About this exercise
Skip the pictures and give back the rest of the listing exactly.

Information supplied

◆ ◆ ◆ ◆

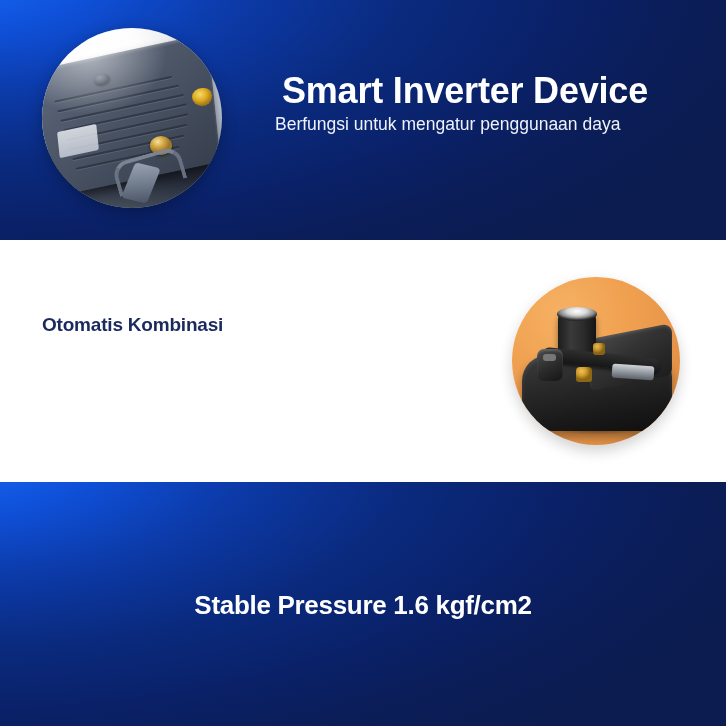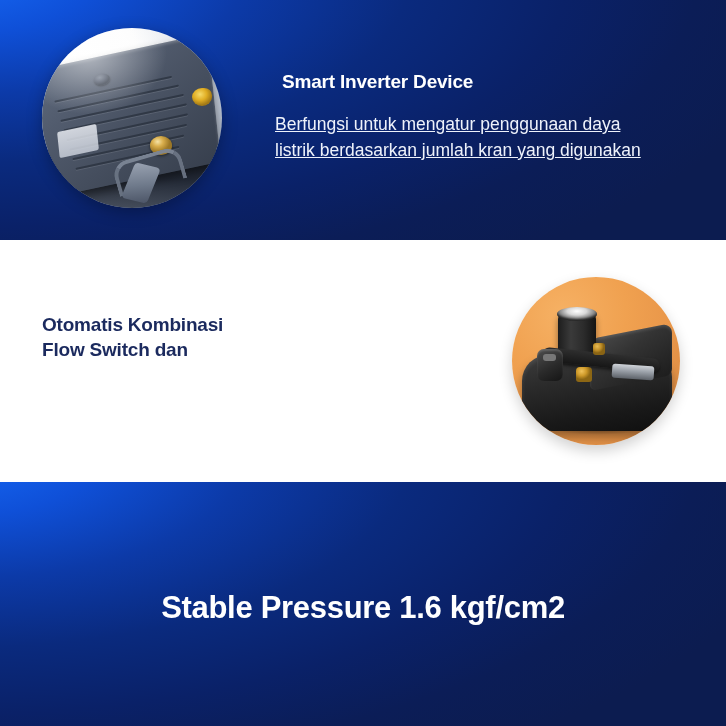"Smart Inverter Device" .heading-top { font-size: 19px -> 36px }
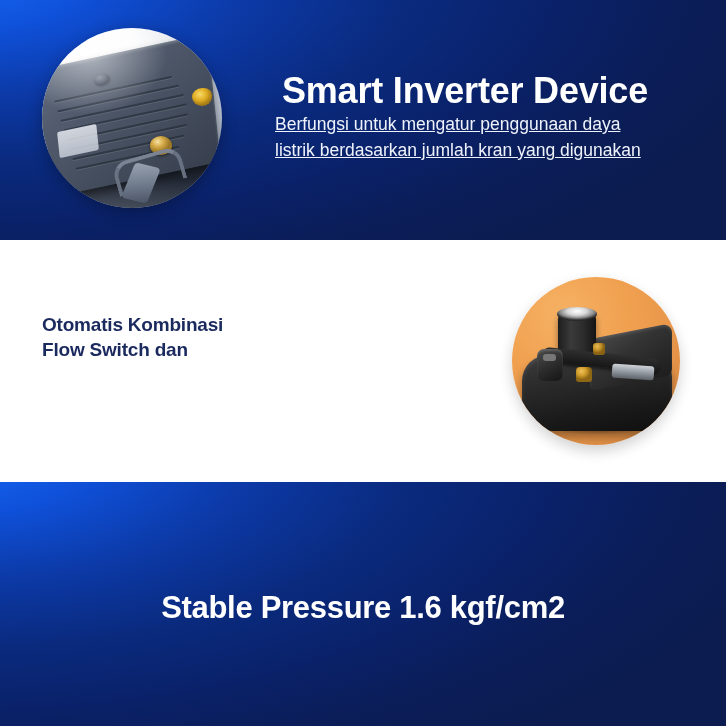"Berfungsi untuk mengatur penggunaan daya" .body-top span { text-decoration: underline -> none }
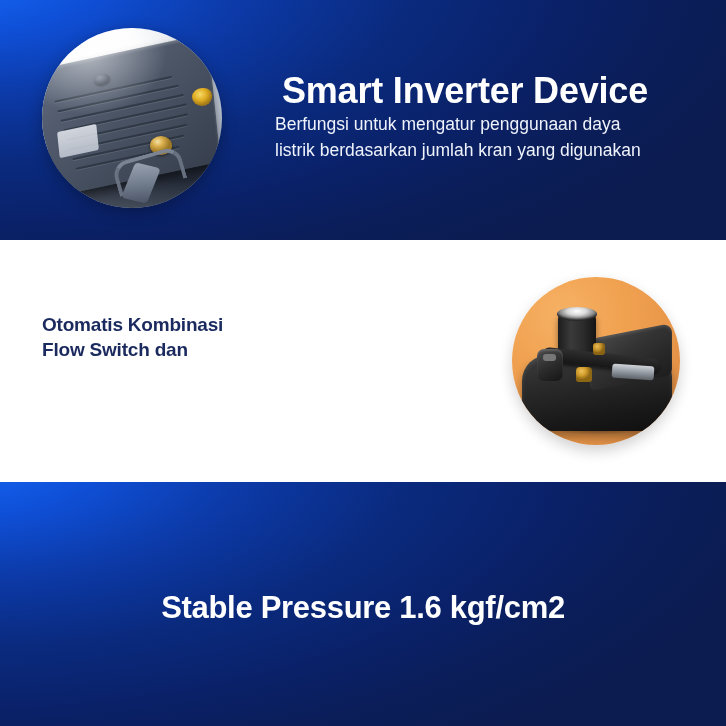"listrik berdasarkan jumlah kran yang" span { html: <span>listrik berdasarkan jumlah kran yang digunakan</span> -> none }
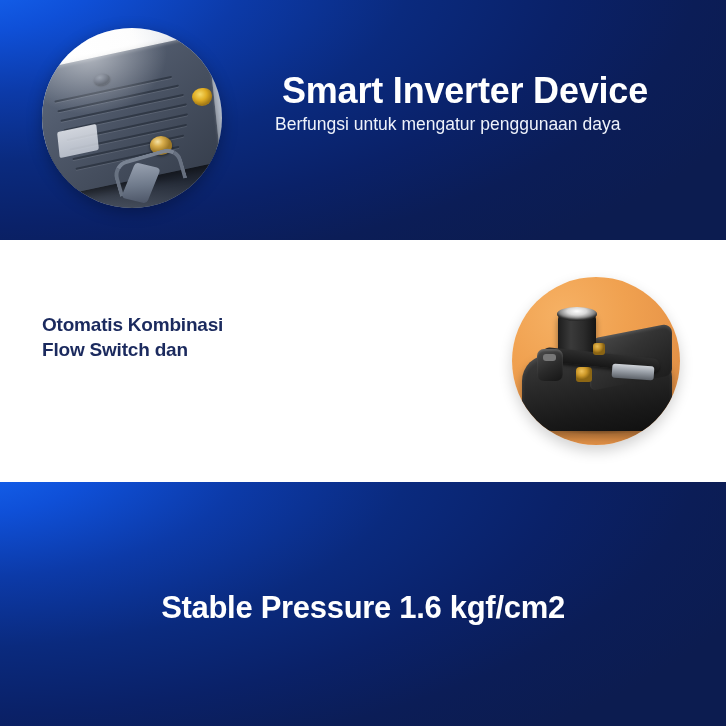"Flow Switch dan" span { html: <span>Flow Switch dan</span> -> none }
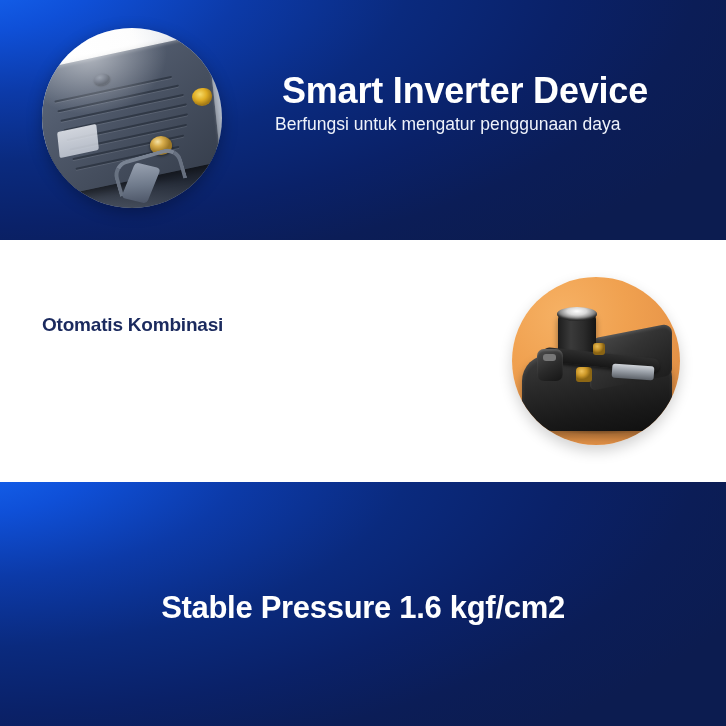"Stable Pressure 1.6 kgf/cm2" .heading-bottom { font-size: 31px -> 26px }
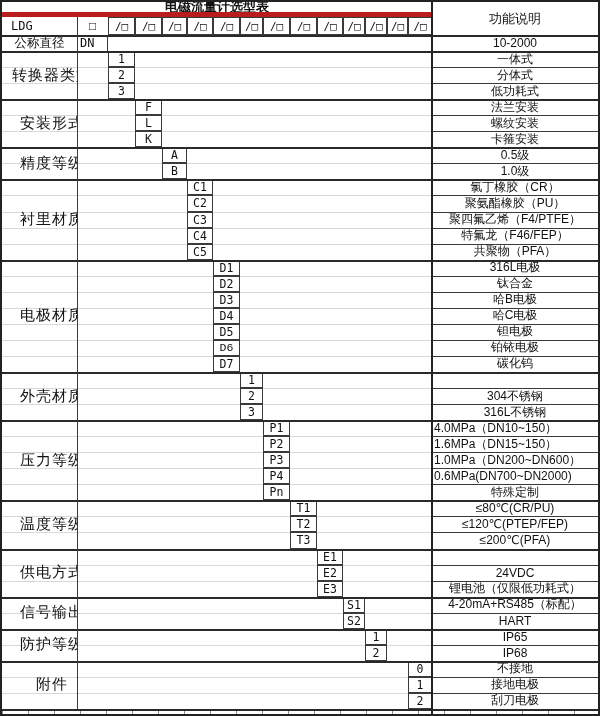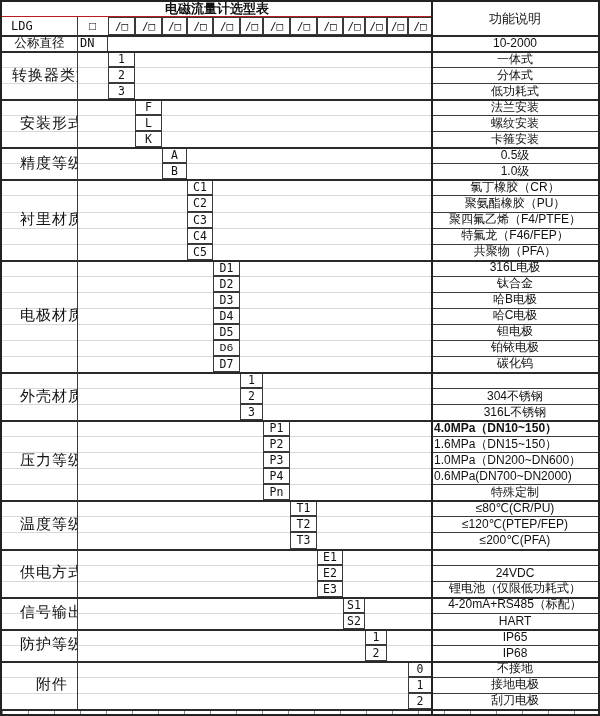"电磁流量计选型表" .title { border-bottom: 1px solid #b91c1c -> 5px solid #b91c1c }
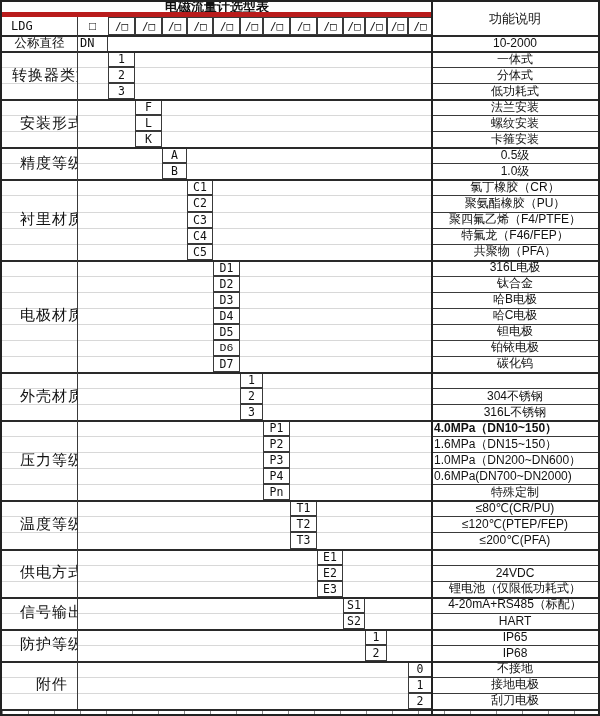"4.0MPa（DN10~150）" div.cell { font-weight: bold -> none }
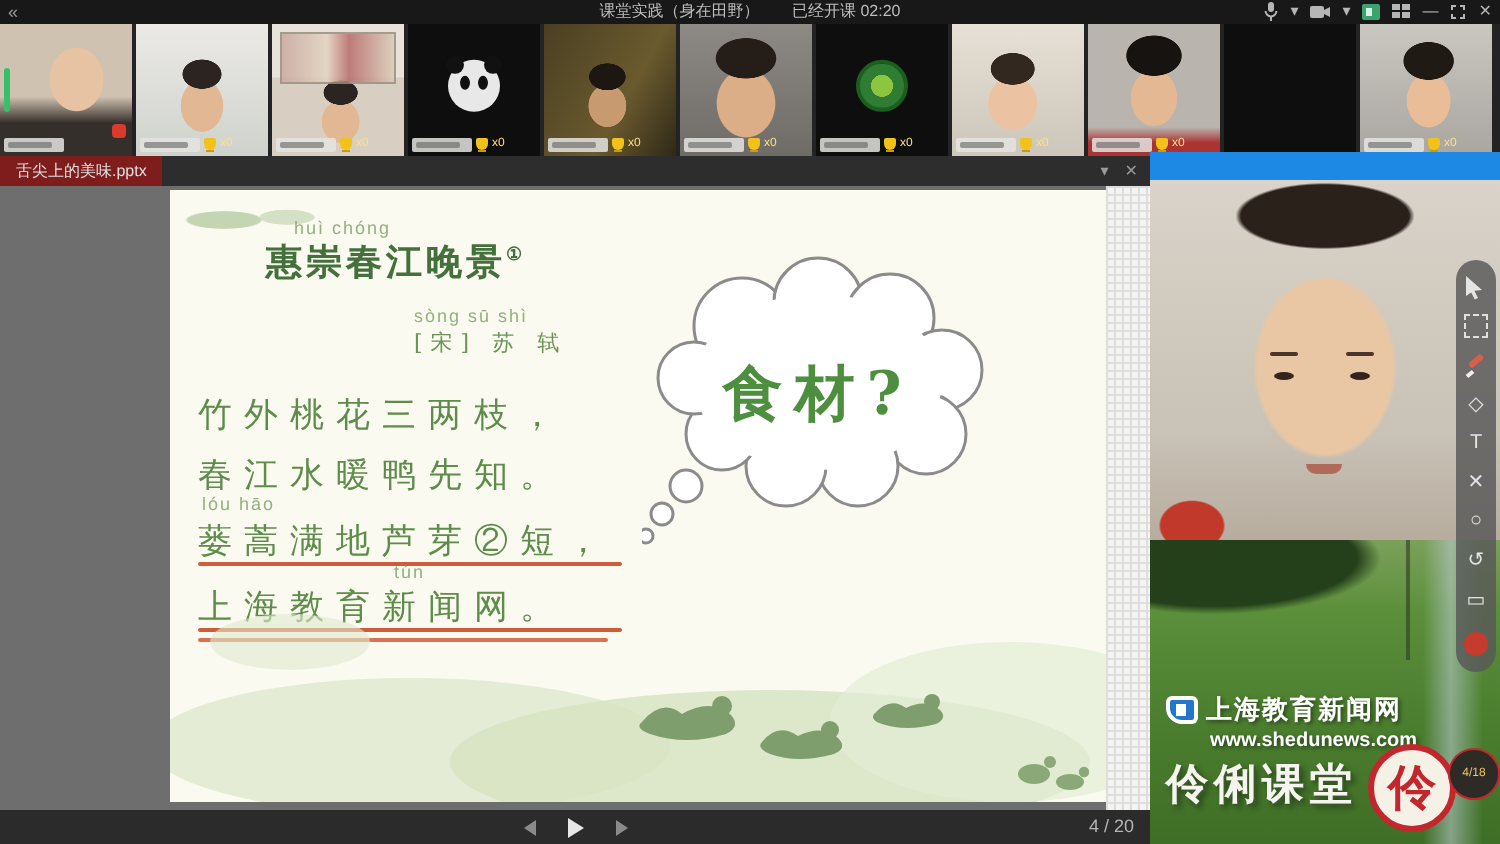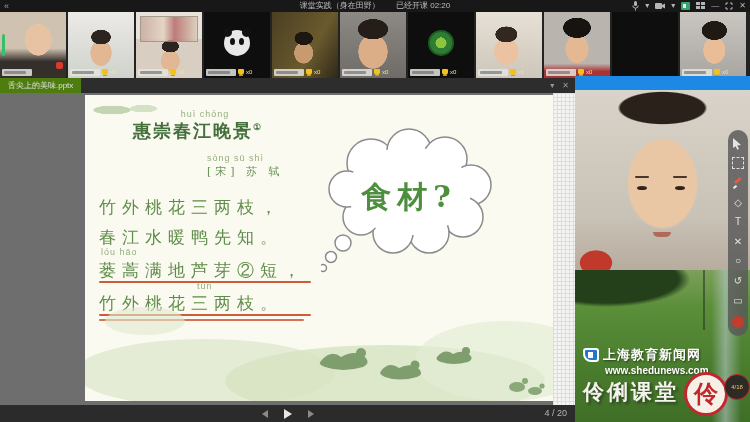"舌尖上的美味.pptx" .tab { background: #4d7c0f -> #7f1d1d }
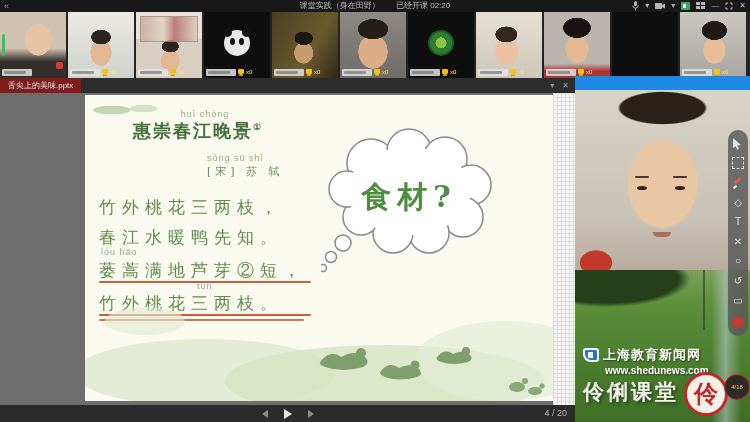"huì chóng" .s-title-block { text-align: center -> left }
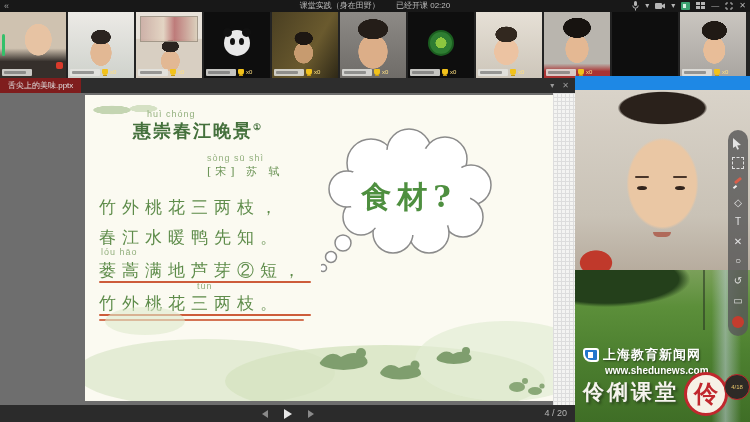"竹外桃花三两枝。" div.pline { text: 竹外桃花三两枝 -> 上海教育新闻网 }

◆ ◆ ◆ ◆

Written solution
"Smart Inverter Device" .heading-top { font-size: 19px -> 36px }
"Berfungsi untuk mengatur penggunaan daya" .body-top span { text-decoration: underline -> none }
"listrik berdasarkan jumlah kran yang" span { html: <span>listrik berdasarkan jumlah kran yang digunakan</span> -> none }
"Flow Switch dan" span { html: <span>Flow Switch dan</span> -> none }
"Stable Pressure 1.6 kgf/cm2" .heading-bottom { font-size: 31px -> 26px }
"电磁流量计选型表" .title { border-bottom: 1px solid #b91c1c -> 5px solid #b91c1c }
"4.0MPa（DN10~150）" div.cell { font-weight: bold -> none }
"舌尖上的美味.pptx" .tab { background: #4d7c0f -> #7f1d1d }
"huì chóng" .s-title-block { text-align: center -> left }
"竹外桃花三两枝。" div.pline { text: 竹外桃花三两枝 -> 上海教育新闻网 }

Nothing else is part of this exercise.